To evaluate the effectiveness of our proposed VTI-ReID framework for cross-modality aerial data with large elevation angle differences, we have produced a visible and thermal-infrared elongated target dataset group, which includes two types of typical elongated targets: humans and vessels, which are named the BA-VIP dataset and AVC-ReID dataset, respectively. Table 1 tabulates the comparison between the proposed dataset group and existing related cross-modality Re-ID datasets; the range of elevation angle is evaluated by visually observing the images in the dataset, where the bolded dataset represents the dataset group we used. Next, the proposed dataset group is introduced in detail.

3.1. Beach Aerial Infrared Visible Person Dataset

In this paper, we constructed the BA-VIP dataset with aerial images for human VTI-ReID. To our knowledge, this is the first visible and thermal-infrared person Re-ID dataset captured by UAV. BA-VIP provides richer observation angles and higher difficulty in VTI-ReID. The BA-VIP dataset was captured and compiled in May 2023 at the First Sea Bathing Beach in Yantai City, Shandong Province, China, using the DJI M300RTK [56] UAV paired with the H20T sensor [57], which made by Shenzhen DJI Innovation Technology Co., Ltd. in China. The UAV flew at an altitude of 15–20 m above sea level, with wide-angle lenses used to capture visible light images and dual digital zoom infrared lenses used to capture thermal-infrared images, with a sensor elevation angle range of 60–120 degrees.

In detail, our BA-VIP dataset consists of 43,843 visible images and 26,795 thermal-infrared images of 205 unique identities.

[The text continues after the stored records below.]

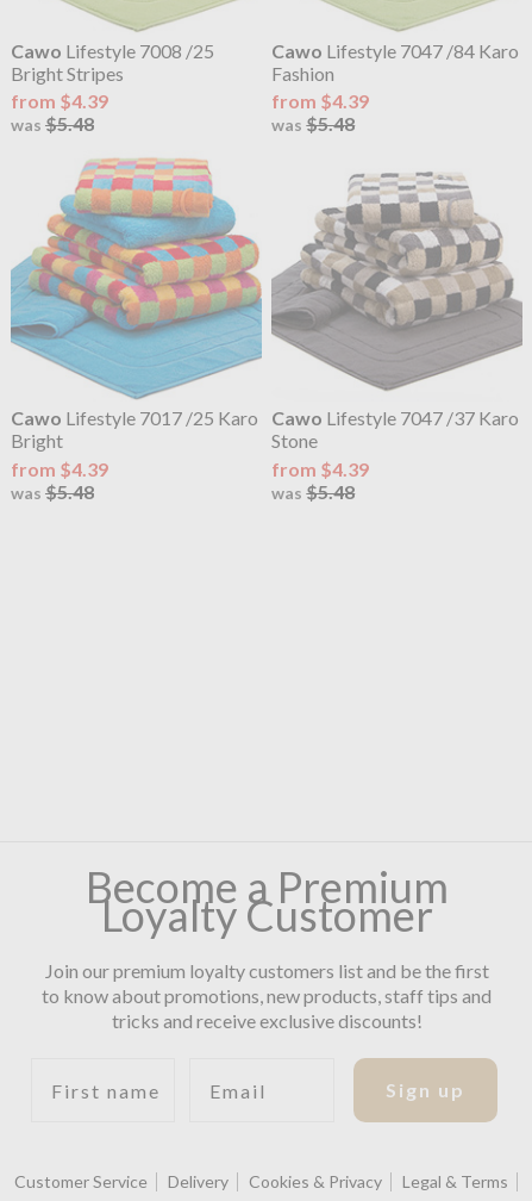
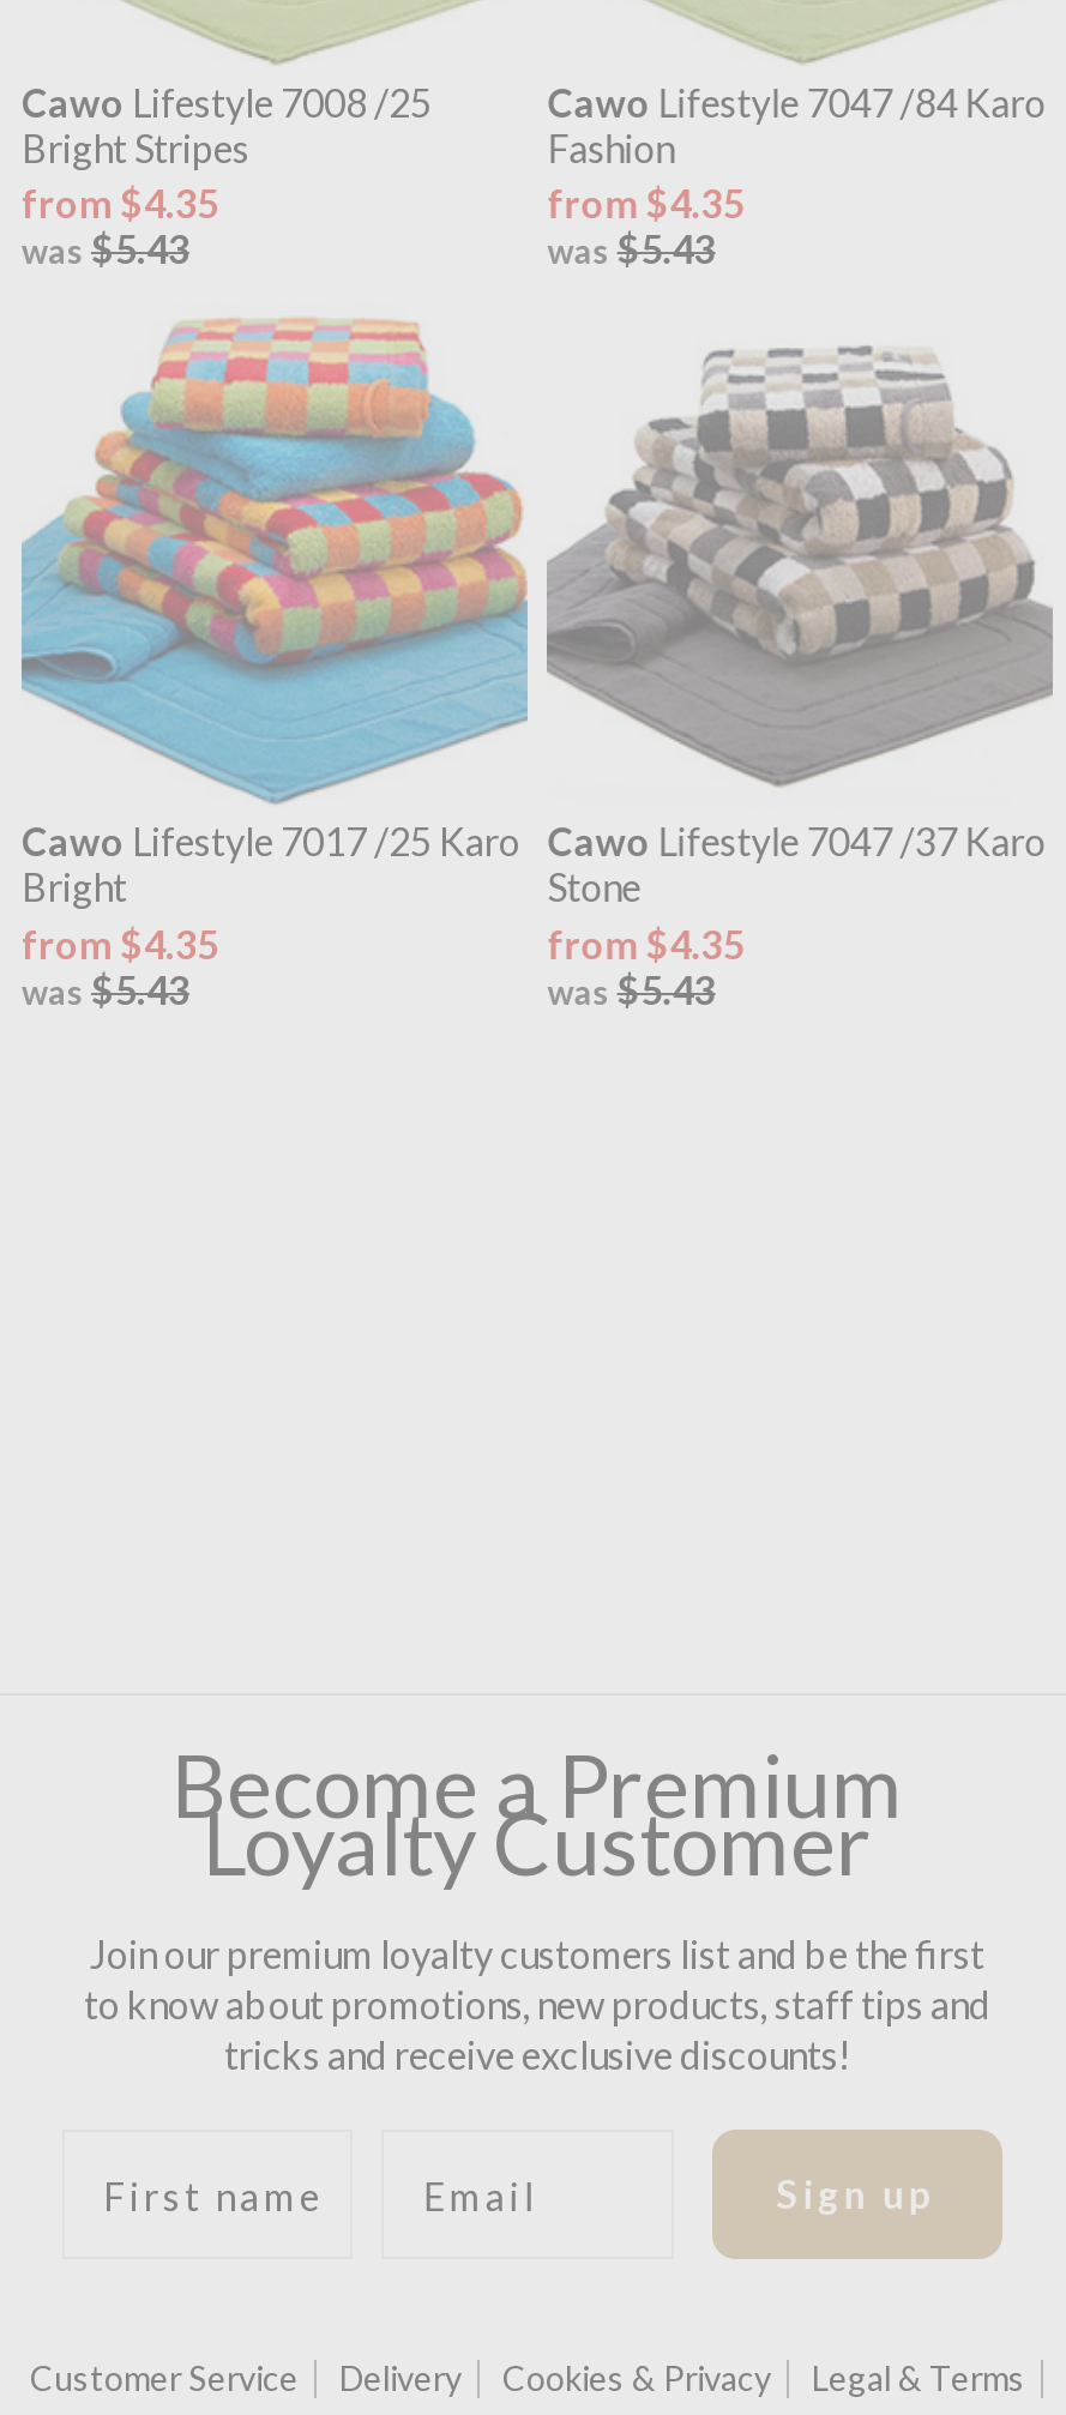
[11,90,108,113] from $4.39 -> [22,181,218,227] from $4.35
[272,90,369,113] from $4.39 -> [548,181,744,227] from $4.35
[11,113,94,135] was $5.48 -> [22,227,189,272] was $5.43
[272,113,355,135] was $5.48 -> [548,227,715,272] was $5.43
[11,457,108,480] from $4.39 -> [22,920,218,965] from $4.35
[272,457,369,480] from $4.39 -> [548,920,744,965] from $4.35
[11,480,94,502] was $5.48 -> [22,965,189,1011] was $5.43
[272,480,355,502] was $5.48 -> [548,965,715,1011] was $5.43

These images were extracted from 446 video segments captured by the UAV during 24 take-off and landing sessions, with frames sampled at 5-frame intervals. The same person may appear in different videos captured during various take-offs and landings. To ensure data quality, persons identified in the sensor were manually annotated and images were retained if their row pixels were greater than 50, column pixels were greater than 50, or total pixels were greater than 1200 because we have found that under current conditions, it can be guaranteed that there will be no problem of low infrared image quality for the person due to too far distance. Our dataset is entirely manually annotated by humans, avoiding label noise.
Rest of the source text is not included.